Estrada Para Perdição,
de Sam Mendes

Road To Perdition, EUA, 2002


Concedamos: Sam Mendes é um realizador elegante e que realiza com afinco seu trabalho. Quem quer que tenha assistido a Beleza Americana e a este Estrada Para Perdição não vai deixar de se impressionar com o apuro das imagens e da composição, bastante além da média das produções dos grandes estúdios de Hollywood. Igualmente pela expressão: as escolhas estéticas de Sam Mendes nunca são as mais comuns. Ele não tem medo do escuro (muitas das imagens passadas nesse filme são tomadas num escuro surpreendente, muito bem filmadas) ou de uma imagem muito granulada, como em Beleza Americana ele não tinha medo de encher o saco do espectador com uma modelo tomando banho de rosas ou um clímax filmado em vídeo com um saco plástico ao vento.

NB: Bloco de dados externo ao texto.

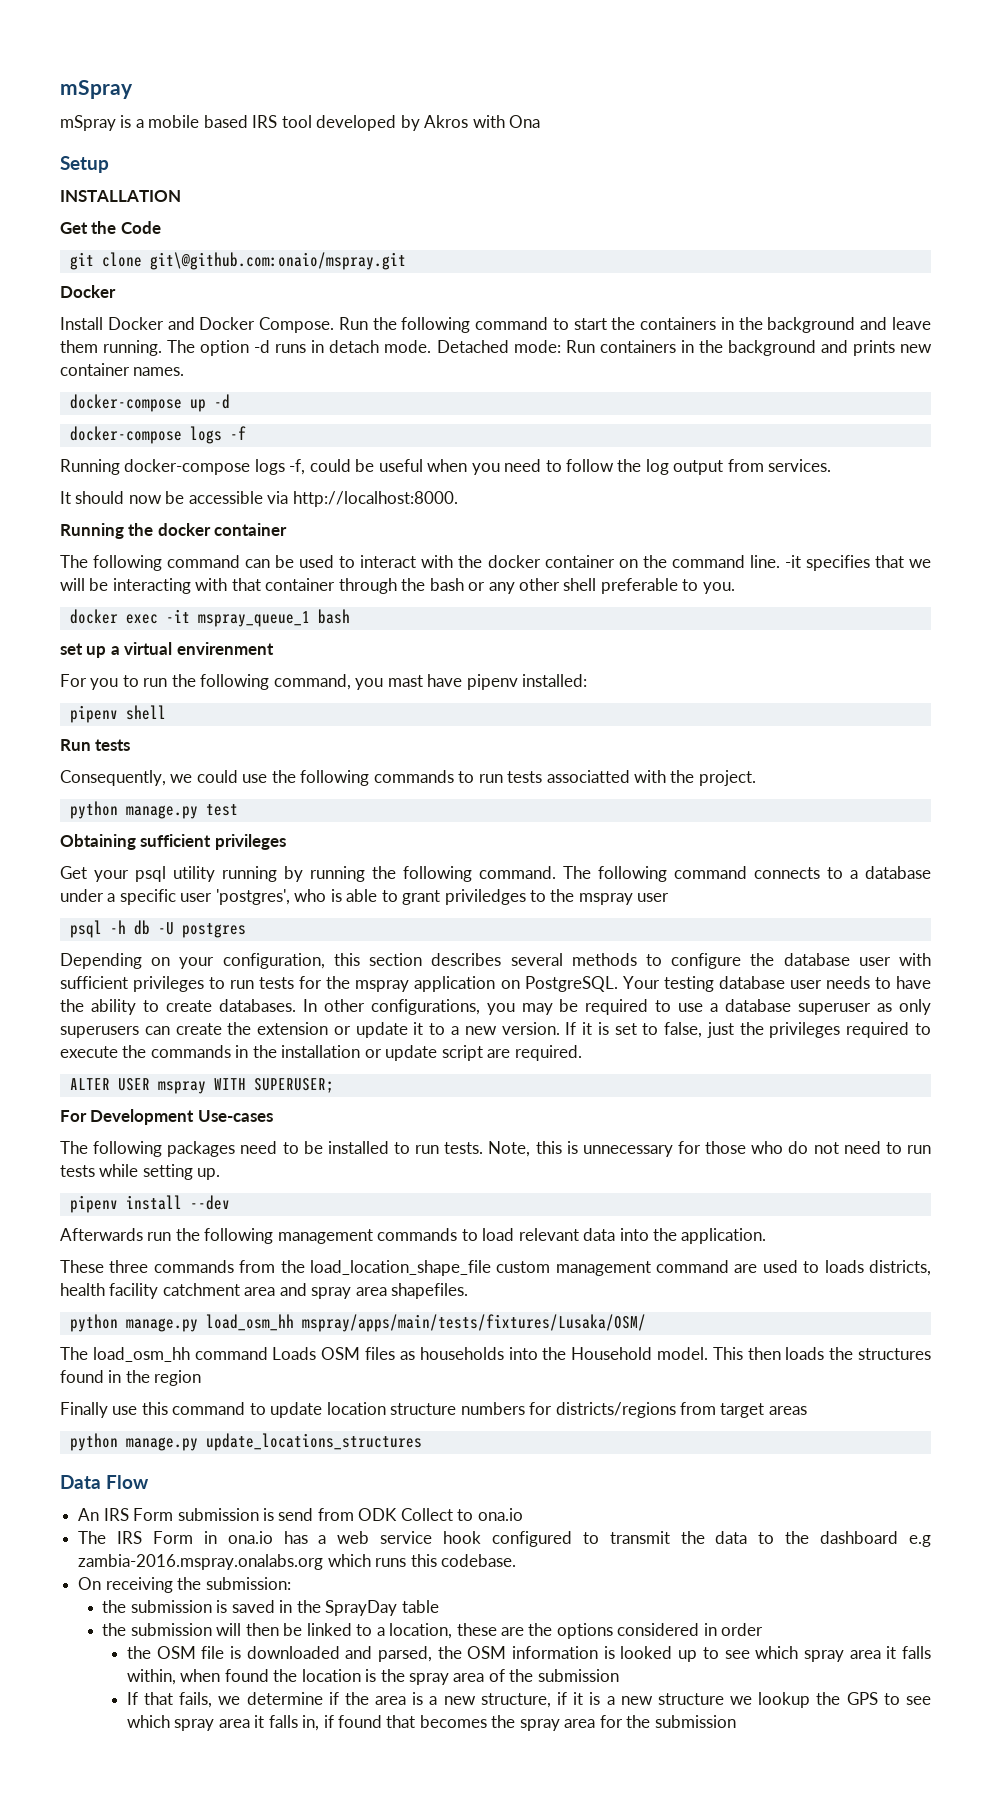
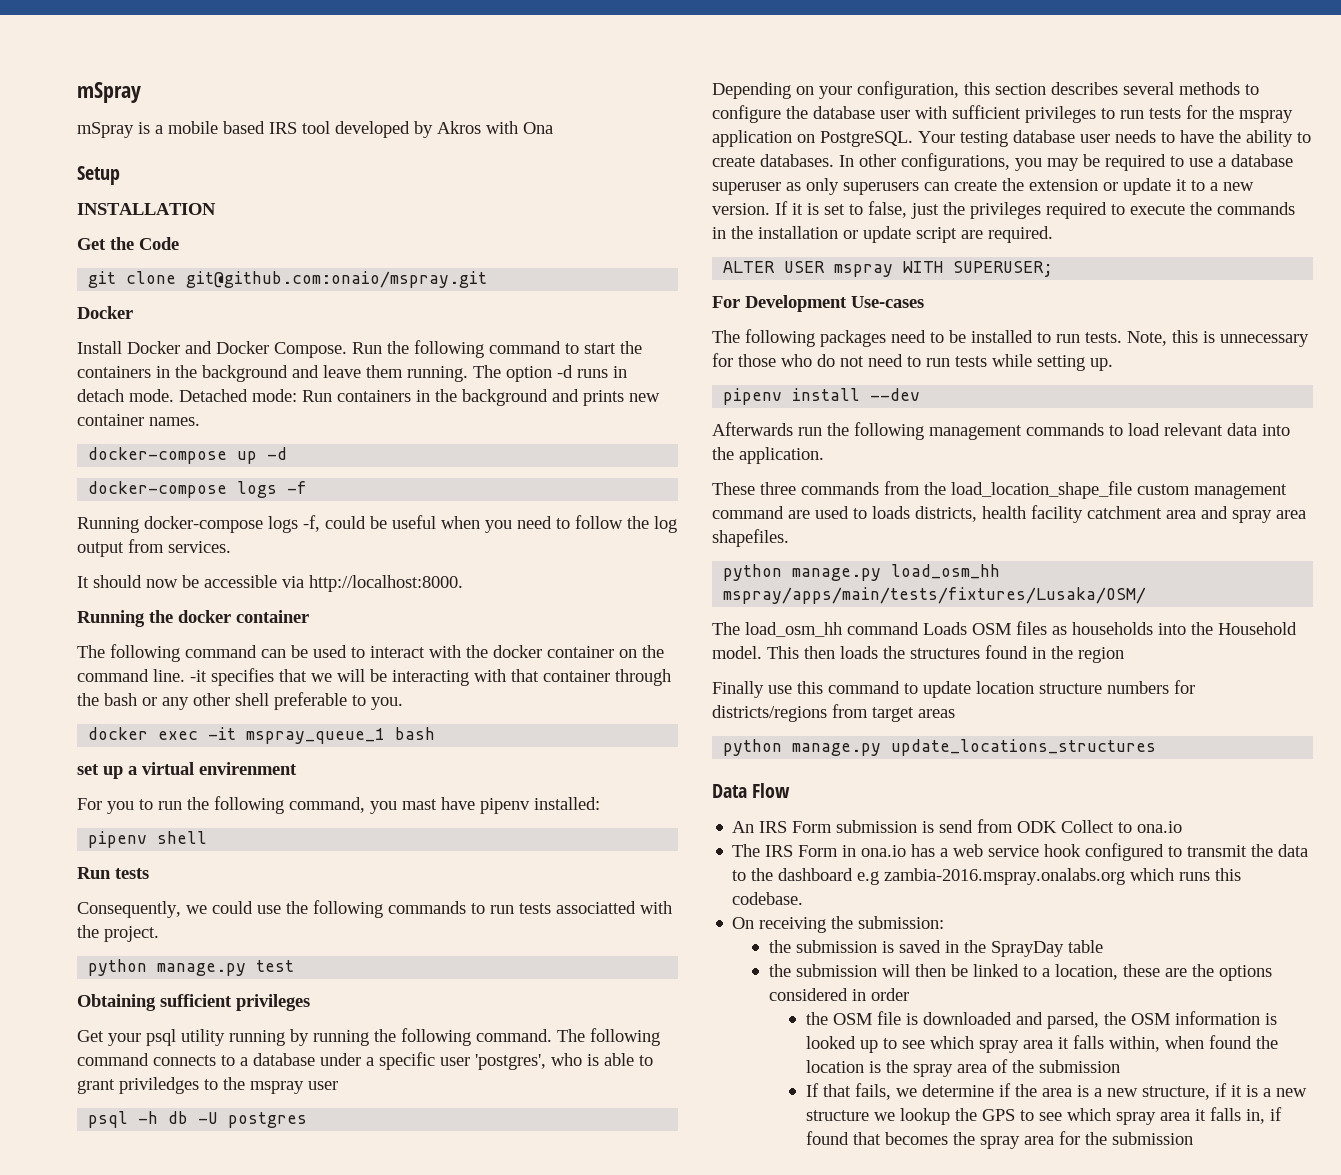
[149,252,406,270] git\@github.com:onaio/mspray.git -> [186,271,488,288] git@github.com:onaio/mspray.git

Todos os méritos concedidos, é impossível negar que o cinema de Sam Mendes vai sempre aquém do resultado esperado por aqueles que se deixam admirar pelos poucos momentos de verdadeira beleza de seus filmes. Se em Beleza Americana o filme-painel cedia lugar à beleza visual, era para utilizá-la fetichisticamente em detrimento de uma caracterização pueril dos personagens (ser um reacioário amante de armas é ser nazista e viado recalcado, ou pior, ser um adolescente traficante é automaticamente ter problemas mentais ou psicológicos). Em Estrada Para Perdição, se a elegância povoa o relato, não é para melhor entrarmos em contato com aquele mundo, e sim para emoldurá-lo numa armação bastante longínqua e podermos ficar maravilhados com a técnica impecável e virtuosa do diretor.

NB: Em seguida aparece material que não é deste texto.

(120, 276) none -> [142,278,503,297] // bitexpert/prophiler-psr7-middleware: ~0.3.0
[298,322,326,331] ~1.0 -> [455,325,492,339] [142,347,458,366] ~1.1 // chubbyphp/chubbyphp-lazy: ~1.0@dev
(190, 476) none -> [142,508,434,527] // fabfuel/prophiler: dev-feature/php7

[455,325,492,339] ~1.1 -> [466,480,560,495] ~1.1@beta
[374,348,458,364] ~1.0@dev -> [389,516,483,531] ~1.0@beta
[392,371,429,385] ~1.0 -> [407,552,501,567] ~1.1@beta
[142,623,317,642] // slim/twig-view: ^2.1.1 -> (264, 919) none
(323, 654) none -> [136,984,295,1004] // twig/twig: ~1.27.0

Quem abre os olhos e está dentro do filme inicialmente se acha dentro de um Coppola (a série Poderoso Chefão vem à cabeça diversas vezes) ou sobretudo de Sergio Leone em Era uma Vez na América (uma cena no quintal de um casarão evoca o memorável final do filme). Mas pouco a pouco a ficha cai. A elegância vai a cada minuto se revelando distanciada do mundo que está sendo narrado, e todas as relações humanas em que o filme pretende mergulhar (nomeadamente a devoção que o personagem de Tom Hanks devota a seu chefe, interpretado por Paul Newman, ou a relação pai-filho dos protagonistas do filme, melhor definida mas muito aquém do que seria desejável). Se Coppola e Leone colocavam os mafiosos numa moldura de elegância formal e plástica irretocável, era antes para que o espectador se deleitasse com a beleza do filme e mergulhasse de cabeça na vida daquela comunidade. Com Sam Mendes ocorre o oposto: sua beleza fria nos ajuda a simplesmente surfar pelas belas imagens do filme sem jamais conseguirmos tocar a realidade fluida da água que passa por baixo de nós. Cinema de fruição, pois. Fruição não daquela "baixa", intolerável para o highbro que se recusa a ver "lixo cultural", mas a fruição específica do highbro educado, que suporta até um Hans Donner que lhe pareça como Matisse.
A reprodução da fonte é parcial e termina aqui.